Similarly, slvlUSD generates revenue by depositing USDT/USDC into Aave and obtaining supply APY, which is also affected by market sentiment. During the bull market, on-chain traders borrow more stablecoins to increase their long exposure, thereby driving up stablecoin demand and correspondingly increasing the supply of lenders like Level APY. This relationship reinforces the response of DeFi stablecoin yields to market cycles, with increased lending activity leading to higher returns from liquidity providers.
USDC's supply yield on Aave V3
This chart shows the yield on USDC on Aave V3 (Ethereum), peaking at 13.72% on December 20, 2024, before decreasing to 3.42%. This reflects changes in market sentiment, where higher borrowing yields are driven in bull markets, while lower demand during bear markets, thereby reducing returns.
slvlUSD's historical annualized rate of return
slvlUSD chart shows a similar trend because its yield partly correlates with USDC lending yields on Aave, although othersFactors, such as the proportion of lvlUSD pledgers, also play a certain role. Overall, in a bear market, interest rates for yield-based stablecoins fall, as most stablecoins rely on borrowing demand or fund rate dynamics, both of which weaken when sentiment turns negative.
Bitcoin and other cryptocurrencies from the end of the fourth quarter to the present year
Since the beginning of December, the market has been in a range-to-stop/downward trend, reflected in the $BTC and other cryptocurrencies (excluding the total market value of the top 10 cryptocurrencies), which directly affects the interest rates of earnings stablecoins.
However, new solutions are emerging to alleviate the problem of falling yields, especially through Pendle. By purchasing principal tokens (PTs), users can lock in fixed income while holding underlying assets, effectively shorting variable income as hedging. Additionally, Pendle’s Boros will enable long and short positions at fund rates, allowing protocols like Ethena to hedge down fund rates, thus ensuring more stable and competitive returns for users.
Conclusion
7 earning stablecoins/yield coins from December 19, 2024 to February 28, 2025
Earning stablecoins are significantly affected by wider market sentiment, which is reflected in the trend of the yields of all six analysed stablecoins falling below 15%. Among them, slvlUSD performed well, providing the highest returns in 5 of the last 11 weeks and the second highest returns in the remaining 6 weeks. Furthermore, slvlUSD is consistently superior to sUSDe and sUSDS every week.

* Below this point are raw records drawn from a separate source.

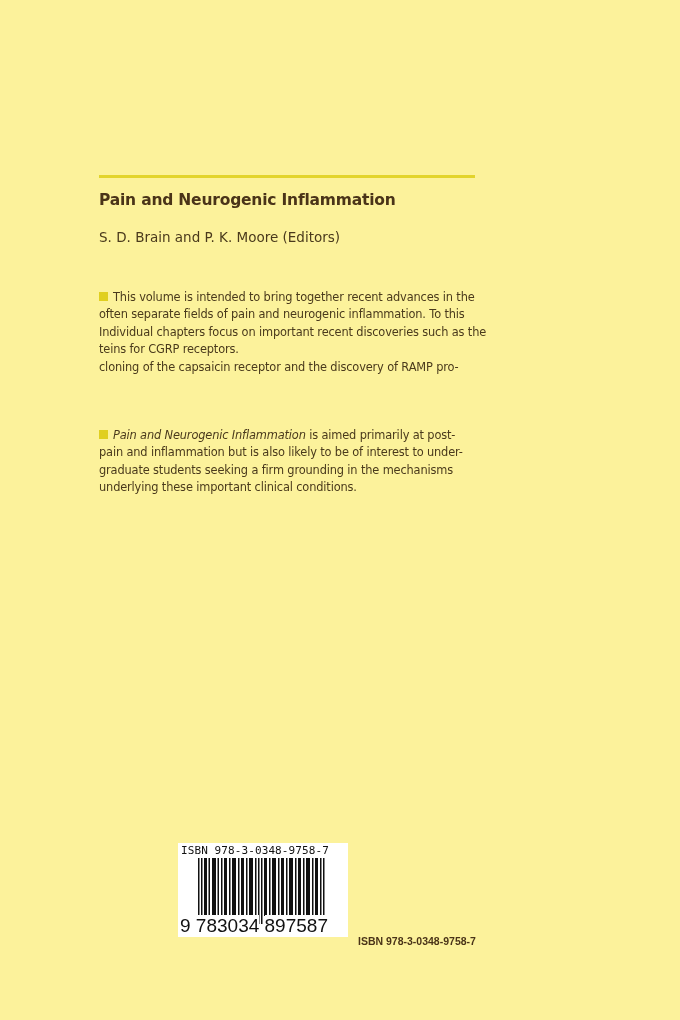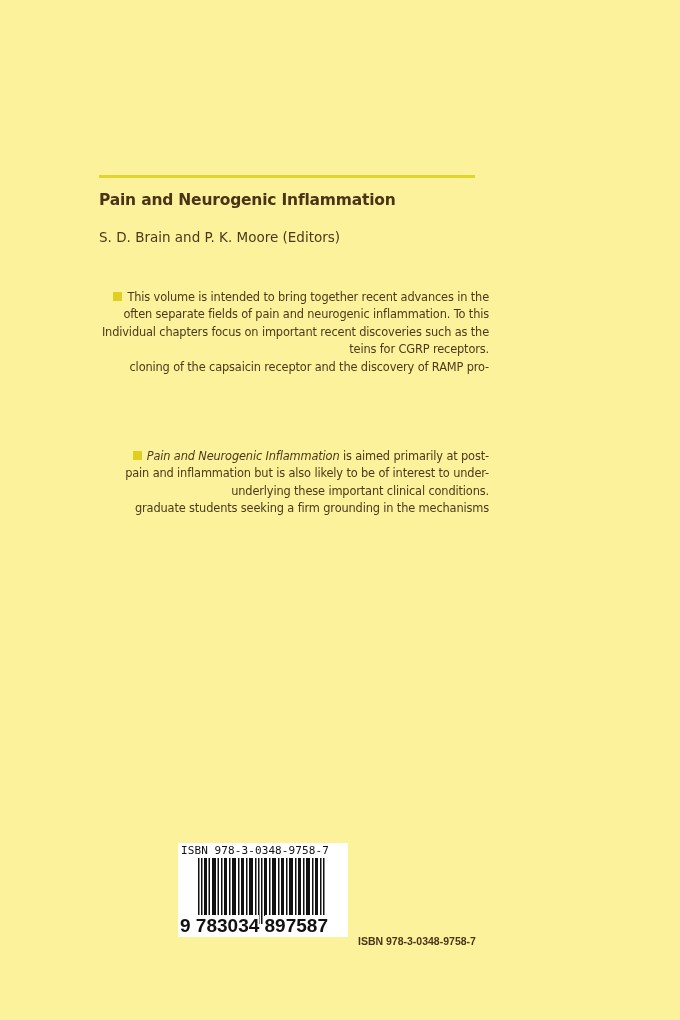--- a/index.html
+++ b/index.html
@@ -30,7 +30,7 @@
     font-size: 11.4px; line-height: 17.4px; color: #4a3a1c;
     letter-spacing: -0.15px;
   }
-  .para .line { display: block; white-space: nowrap; text-align: right; }
+  .para .line { display: block; white-space: nowrap; }
   .p1 { top: 289px; }
   .p2 { top: 427px; margin-top: 21px; }
   .bullet {

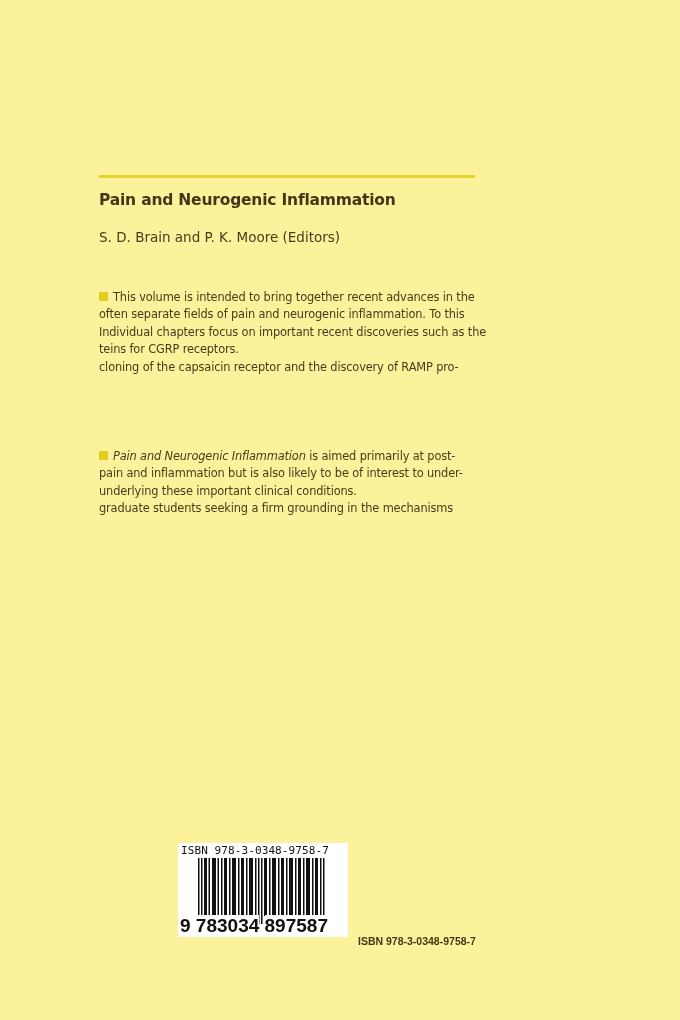--- a/index.html
+++ b/index.html
@@ -32,7 +32,7 @@
   }
   .para .line { display: block; white-space: nowrap; }
   .p1 { top: 289px; }
-  .p2 { top: 427px; margin-top: 21px; }
+  .p2 { top: 427px; }
   .bullet {
     display: inline-block; width: 9px; height: 9px;
     background: #e0cf20; margin-right: 5px; vertical-align: 0px;

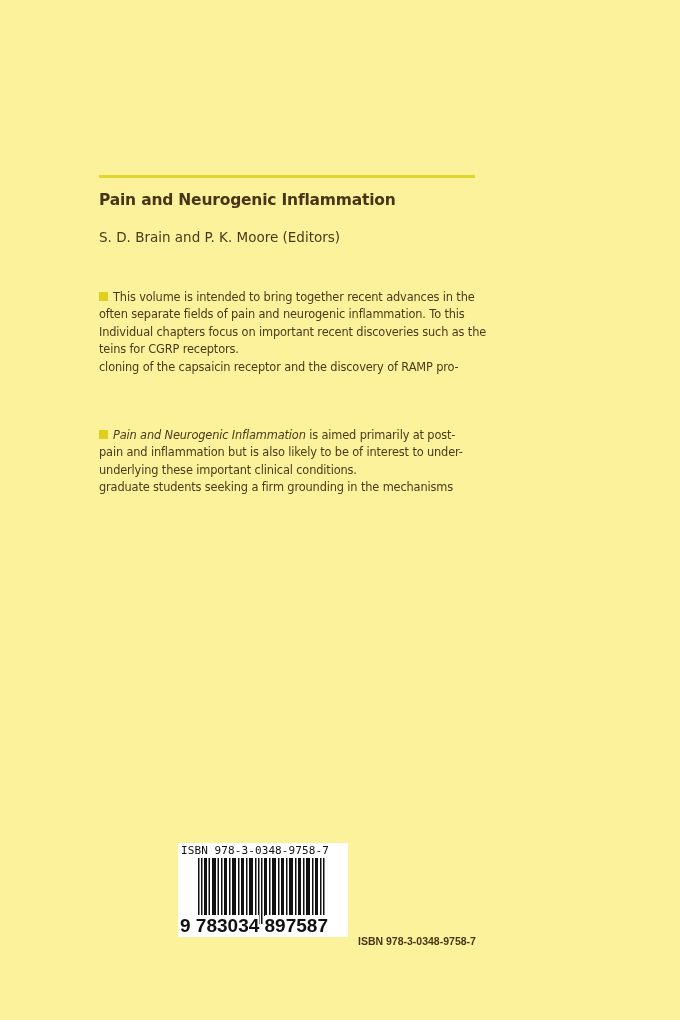--- a/index.html
+++ b/index.html
@@ -86,8 +86,8 @@
 <div class="para p2">
   <span class="line"><span class="bullet"></span><span class="italic">Pain and Neurogenic Inflammation</span><span> is aimed primarily at post-</span></span>
   <span class="line">pain and inflammation but is also likely to be of interest to under-</span>
+  <span class="line">graduate students seeking a firm grounding in the mechanisms</span>
   <span class="line">underlying these important clinical conditions.</span>
-  <span class="line">graduate students seeking a firm grounding in the mechanisms</span>
 </div>
 
 <div class="barcode-box">

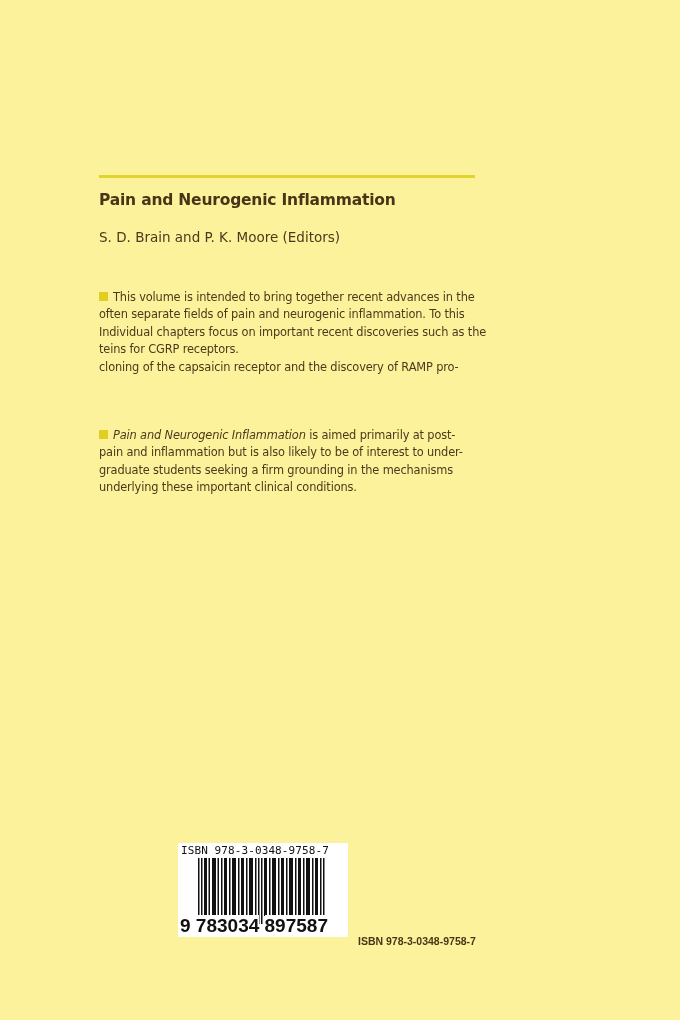--- a/index.html
+++ b/index.html
@@ -58,7 +58,6 @@
     font-family: "Liberation Sans", sans-serif;
     font-size: 19px; color: #111; white-space: nowrap;
     background: transparent;
-    font-weight: bold;
   }
   .digits span { background: #fff; }
   .isbn-bottom {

The earnings of the past 11 weeks of earnings stablecoins
It is also crucial to consider how the earnings are generated: slvlUSD provides real benefits, derived from Aave, andUSD0++ relies on emissions and incentives, which are fundamentally different mechanisms.
SlvlUSD has a low risk-reward characteristic due to its dependence on Aave-based earnings generation mechanism, but it still maintains a stable performance, maintaining over 10% during this period, with an average of more than 35%, making it one of the strongest yield stablecoin options in the current market environment.
If bullish sentiment returns, the return rate of return of profitable stablecoins may rise, driven mainly by the increase in demand for stablecoins to lend and the market capital rate to positive values.